◆ **WHAT YOU NEED TO DO**
Print each entry as it appears. Images stay out of the copy.
%%
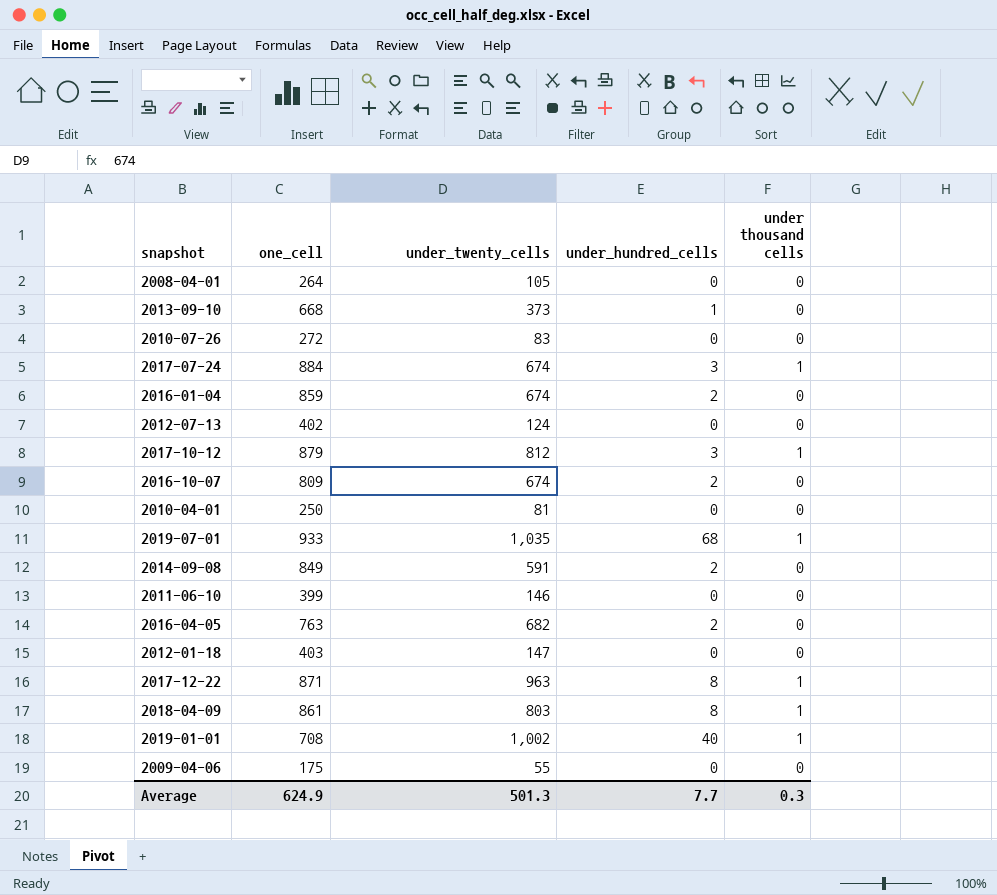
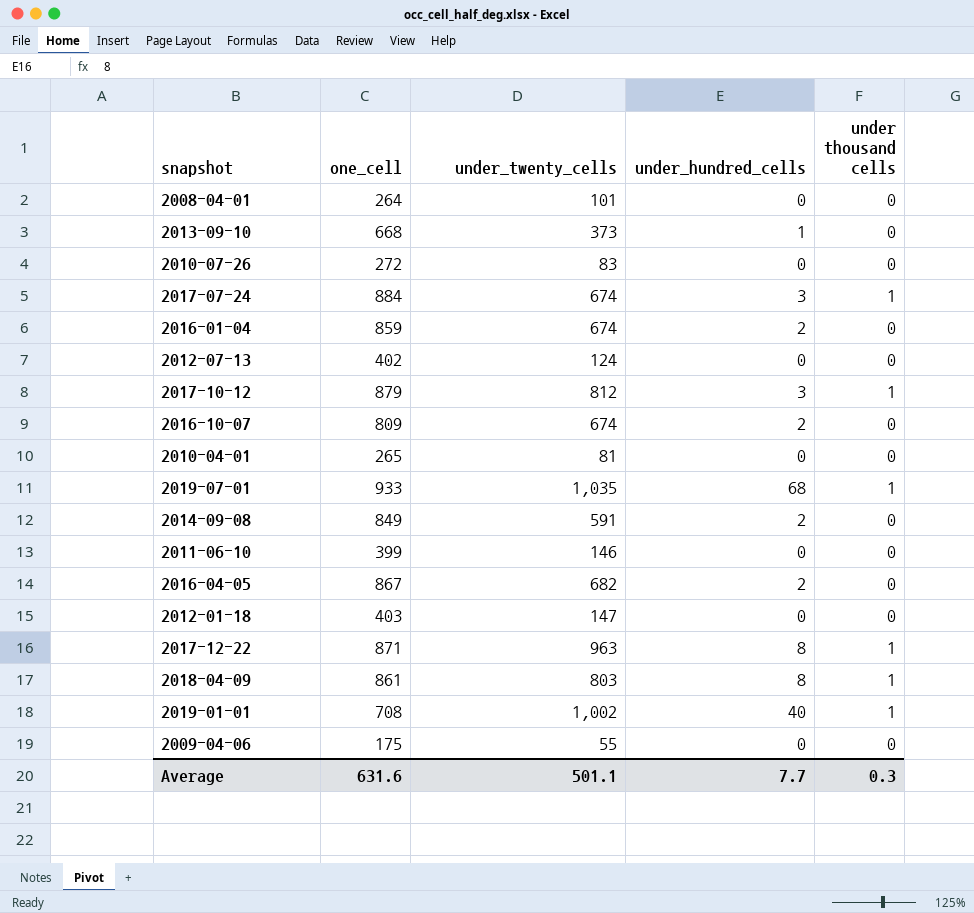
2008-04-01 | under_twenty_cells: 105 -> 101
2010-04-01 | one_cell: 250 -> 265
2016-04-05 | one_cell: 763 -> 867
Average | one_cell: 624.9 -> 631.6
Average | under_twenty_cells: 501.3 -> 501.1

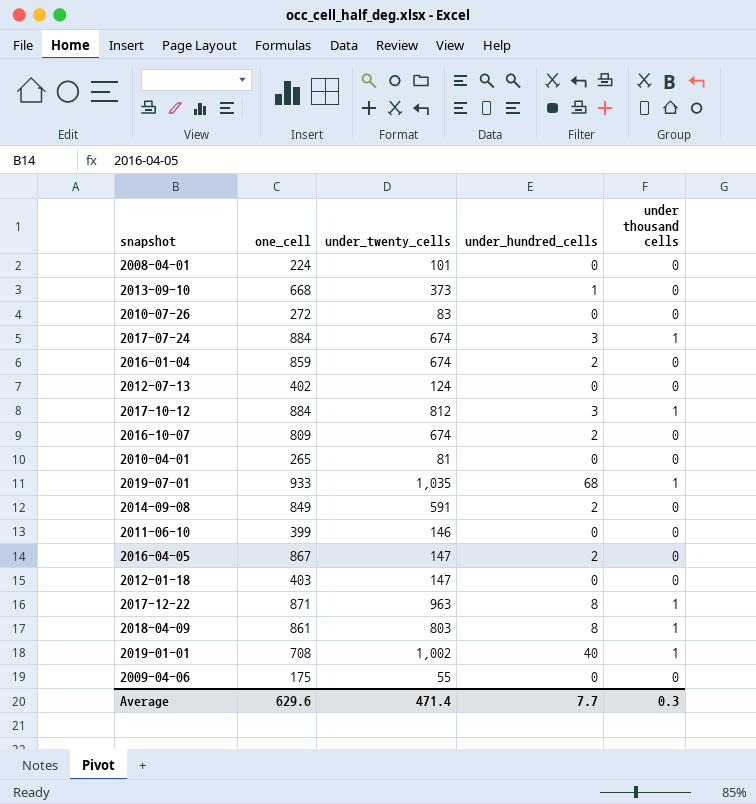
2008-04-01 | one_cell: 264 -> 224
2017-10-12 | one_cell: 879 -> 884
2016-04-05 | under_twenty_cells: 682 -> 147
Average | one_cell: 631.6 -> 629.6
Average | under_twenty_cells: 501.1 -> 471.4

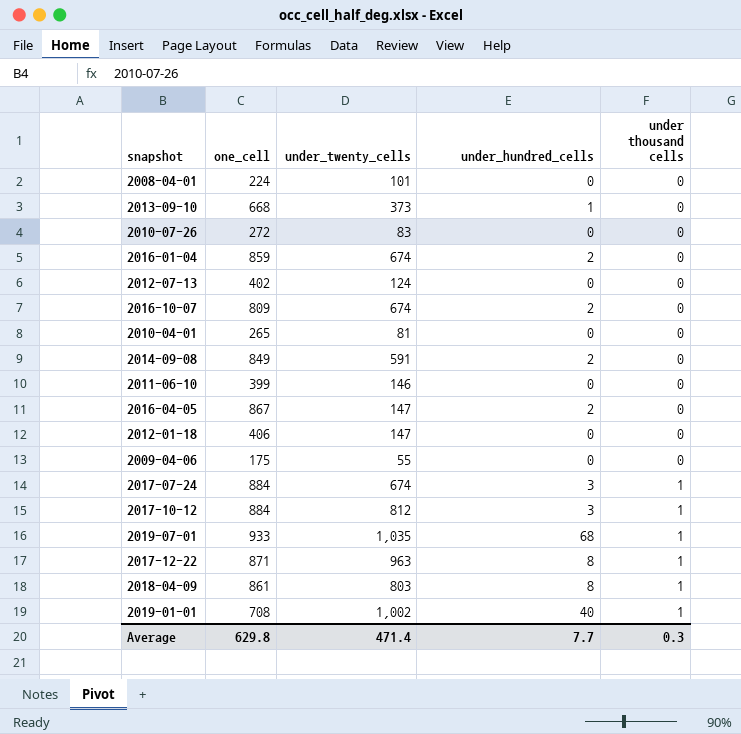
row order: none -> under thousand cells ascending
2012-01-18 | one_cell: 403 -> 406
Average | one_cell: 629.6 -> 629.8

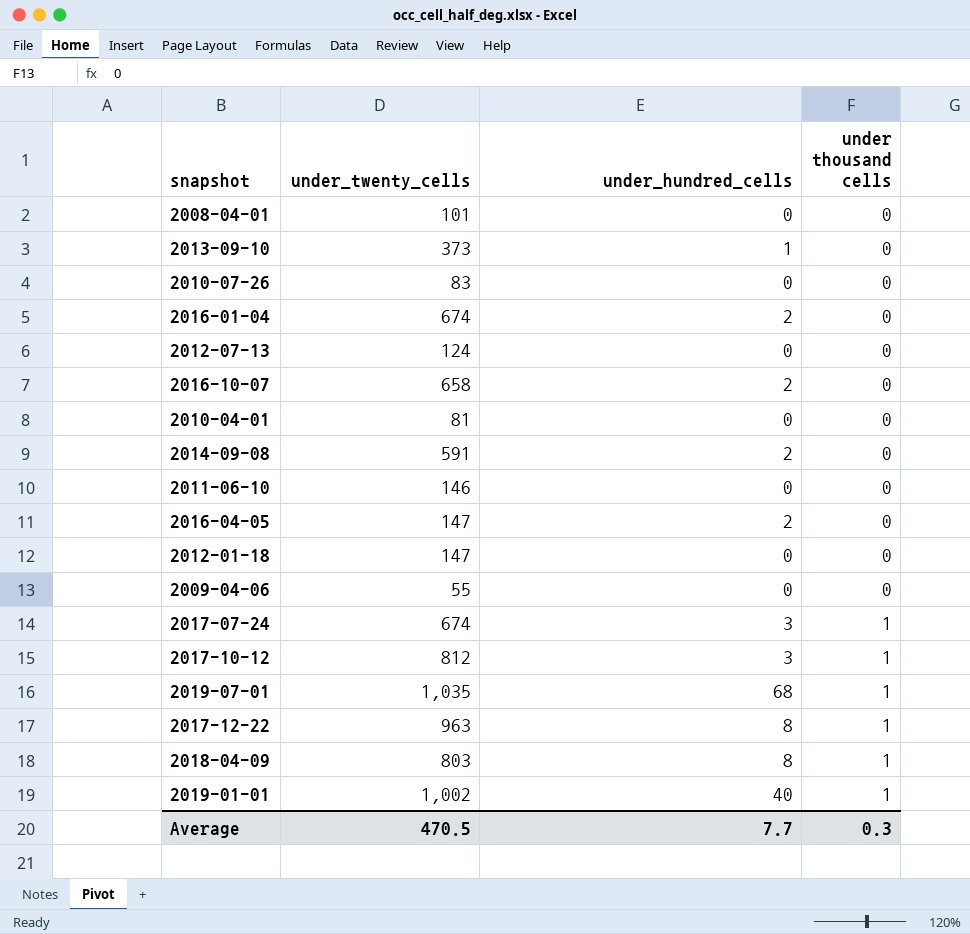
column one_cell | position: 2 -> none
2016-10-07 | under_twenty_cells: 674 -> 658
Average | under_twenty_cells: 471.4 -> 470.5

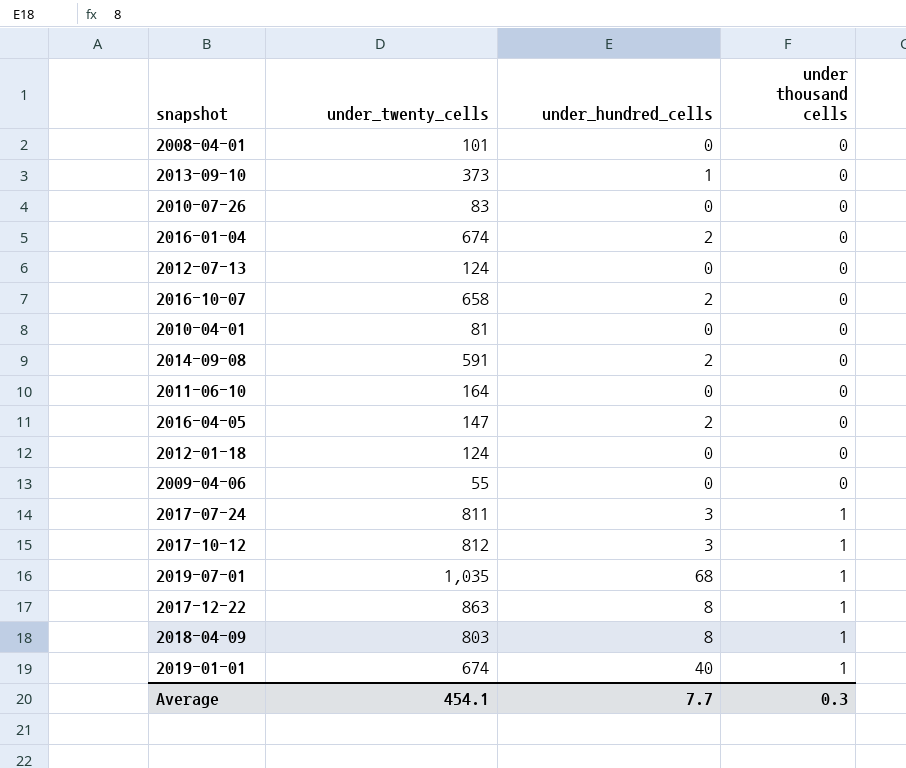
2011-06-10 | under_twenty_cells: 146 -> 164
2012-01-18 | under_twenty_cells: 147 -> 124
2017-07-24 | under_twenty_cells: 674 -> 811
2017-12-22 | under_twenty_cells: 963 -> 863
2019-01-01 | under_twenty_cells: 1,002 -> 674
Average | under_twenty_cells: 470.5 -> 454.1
%%
◆ **RESPONSE BOX**
2008-04-01 | under_twenty_cells: 105 -> 101
2010-04-01 | one_cell: 250 -> 265
2016-04-05 | one_cell: 763 -> 867
Average | one_cell: 624.9 -> 631.6
Average | under_twenty_cells: 501.3 -> 501.1

2008-04-01 | one_cell: 264 -> 224
2017-10-12 | one_cell: 879 -> 884
2016-04-05 | under_twenty_cells: 682 -> 147
Average | one_cell: 631.6 -> 629.6
Average | under_twenty_cells: 501.1 -> 471.4

row order: none -> under thousand cells ascending
2012-01-18 | one_cell: 403 -> 406
Average | one_cell: 629.6 -> 629.8

column one_cell | position: 2 -> none
2016-10-07 | under_twenty_cells: 674 -> 658
Average | under_twenty_cells: 471.4 -> 470.5

2011-06-10 | under_twenty_cells: 146 -> 164
2012-01-18 | under_twenty_cells: 147 -> 124
2017-07-24 | under_twenty_cells: 674 -> 811
2017-12-22 | under_twenty_cells: 963 -> 863
2019-01-01 | under_twenty_cells: 1,002 -> 674
Average | under_twenty_cells: 470.5 -> 454.1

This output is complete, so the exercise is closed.